D'un coup de tête dans le menton, elle le repousse brutalement et ramasse son épée avec rapidité. Mais déjà il a récupéré du coup qui l'a fait reculer et il lui fait face l'épée à la main. Comme elle a ramassé son épée par la pointe, elle porte une attaque en coup de mort, abattant la garde comme un marteau. Il pare le coup et crochète l'épée de la Reine par le quillon. Il lui arrache l'arme des mains et tandis qu'elle est courbée, lui assène un coup de pommeau dans l'estomac. Il a dosé son coup. Il ne s'agit pas de la neutraliser, juste de la faire fléchir.

Tombée sur ses deux genoux, pliée en deux, elle halète, les mains pressées contre son ventre.

Il jette loin son épée, ramasse la dague et se place à genoux devant elle. Il lui tend la dague et dit :

-  Défigure-moi.

Elle le regarde de son œil unique et noir où flotte une interrogation muette.

- Défigure-moi. Nous serons ainsi à égalité. C'est cela qu'il te faut, n'est-ce pas ?

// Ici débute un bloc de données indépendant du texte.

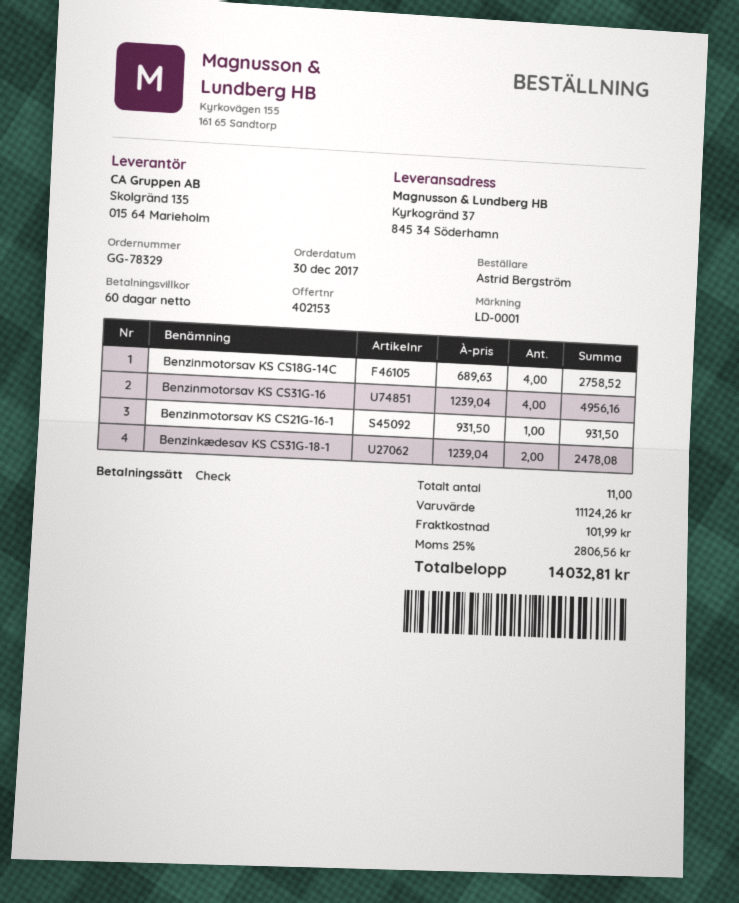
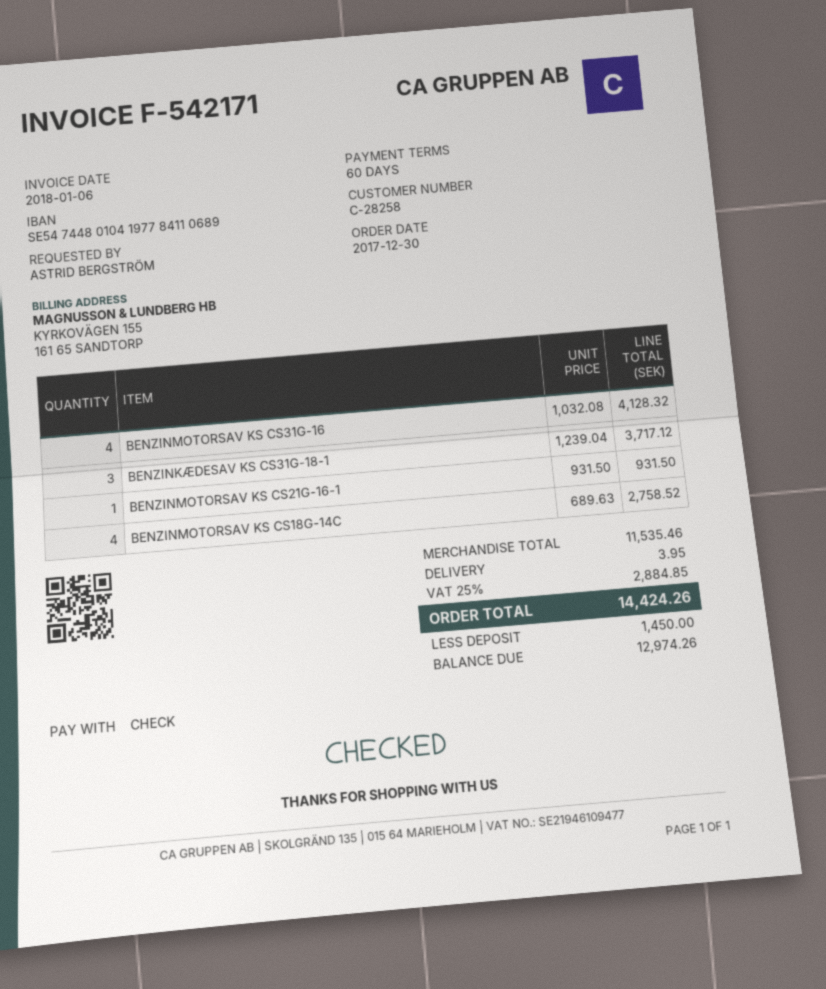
Benzinmotorsav KS CS31G-16: 4 x 1239.04 = 4956.16 -> 4 x 1032.08 = 4128.32
Benzinkædesav KS CS31G-18-1: 2 x 1239.04 = 2478.08 -> 3 x 1239.04 = 3717.12
subtotal: 11124.26 -> 11535.46
shipping: 101.99 -> 3.95
tax: 25% = 2806.56 -> 25% = 2884.85
total: 14032.81 -> 14424.26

Elle se redresse, se remet sur ses pieds, encore un peu pliée en deux, et dit d'une voix hachée :

- Tu te permets de me tutoyer !

- C'est tout ce que ma proposition t'inspire ? Quel orgueil, décidément ! Je répète une dernière fois ma proposition : défigure-moi. Et ce bonheur qui te manque, tu l'obtiendras ainsi. Avec moi à tes côtés.

Contre la porte, depuis plusieurs minutes, retentissent les coups de boutoir des soldats qui tentent de venir au secours de leur souveraine. Le bois épais commence à donner des signes de faiblesse.

- Dépêche-toi, ma Reine. Prends ta décision. Quelle qu'elle soit.

Et ce disant, toujours à genoux, il tend vers elle son visage, offrant aussi sa gorge, lui laissant le choix. Elle saisit la dague. Il ferme les yeux.

 

Quand la porte cède enfin sous les coups de la troupe armée, les soldats voient leur reine à genoux, le visage éclaboussé de sang et ruisselant de larmes. Elle tient serré dans ses bras le prisonnier qui presse sa main contre le côté gauche de son visage, le sang ruisselant entre ses doigts.